文摘The involvement of the heart in metastatic cancer is a very rare clinical diagnosis with poor prognosis given to the major risk of cardiac failure. They are frequently asymptomatic or symptoms, when present, may be attributed to other causes. The most common, among the latter, are intrathoracic cancers, lymphomas, leukemias, melanoma, and rarely sarcomas. The echocardiography is the gold standard for diagnosis, but scanner and magnetic resonance imaging (MRI) can be helpful for determination of exact location and composition of lesions. Cardiac metastases occur generally in advanced stage in poly-metastatic patients.
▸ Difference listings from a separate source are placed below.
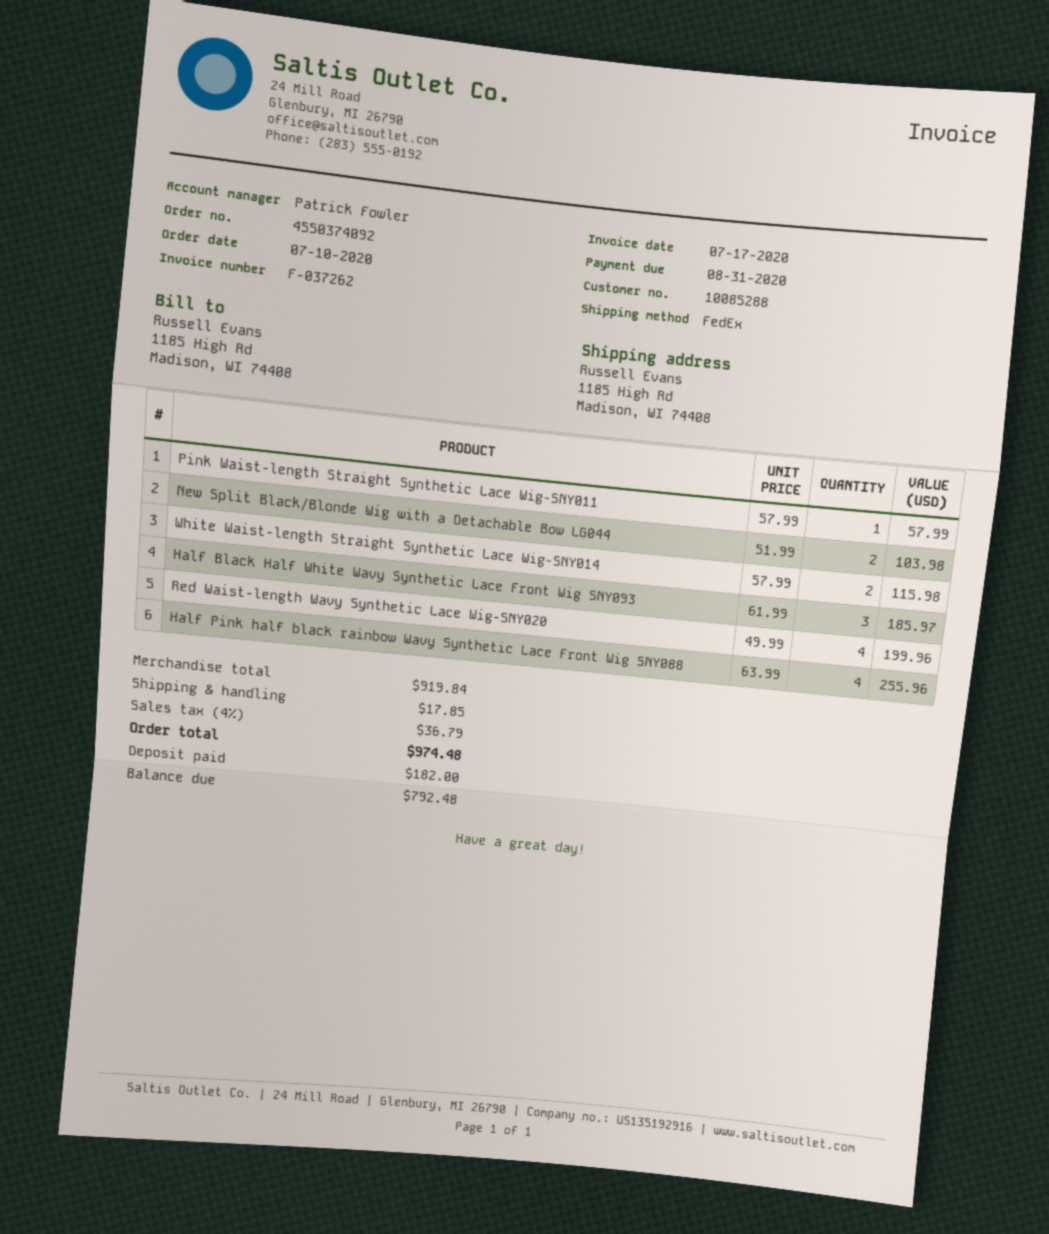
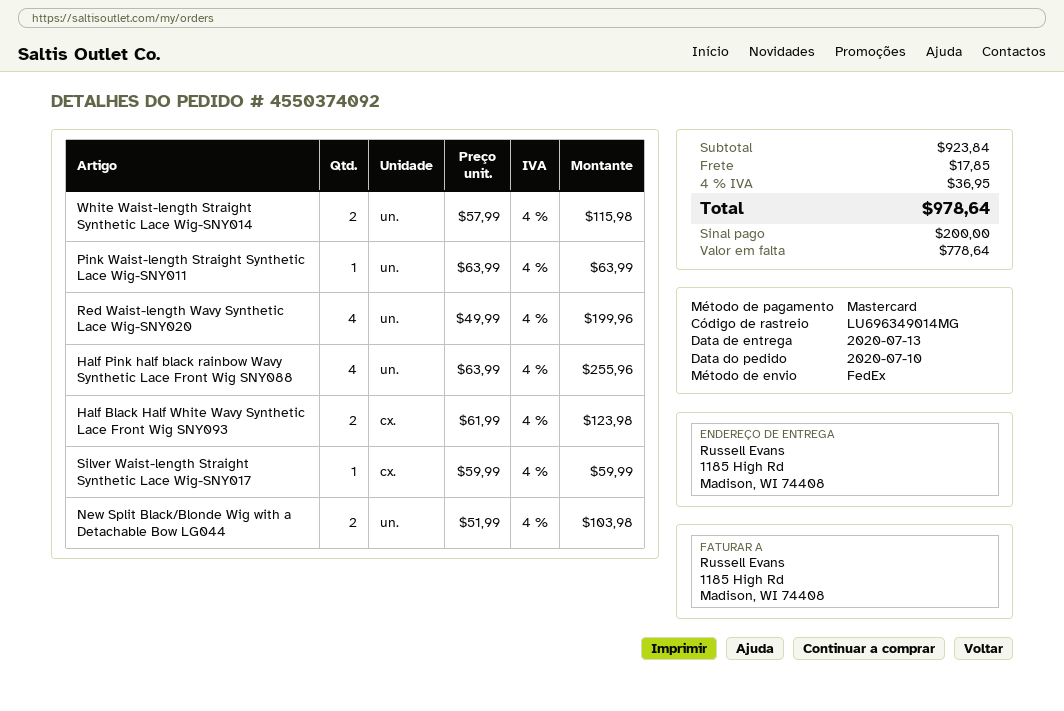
Pink Waist-length Straight Synthetic Lace Wig-SNY011: 1 x 57.99 = 57.99 -> 1 x 63.99 = 63.99
Half Black Half White Wavy Synthetic Lace Front Wig SNY093: 3 x 61.99 = 185.97 -> 2 x 61.99 = 123.98
Silver Waist-length Straight Synthetic Lace Wig-SNY017: none -> 1 x 59.99 = 59.99
subtotal: 919.84 -> 923.84
tax: 4% = 36.79 -> 4% = 36.95
total: 974.48 -> 978.64
deposit: 182.00 -> 200.00
balance: 792.48 -> 778.64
Treatment is often in a palliative strategy but should be discussed in multidisciplinary approach for each case. We report a case of cardiac metastasis occurring in a 47 years old woman, treated for epitheloid sarcoma of the buttock. The aim of this work is to show the rarity of the heart location, describing the epidemiological, clinical, radiological, and prognostic features of these metastases and finally discussing the therapeutic strategy.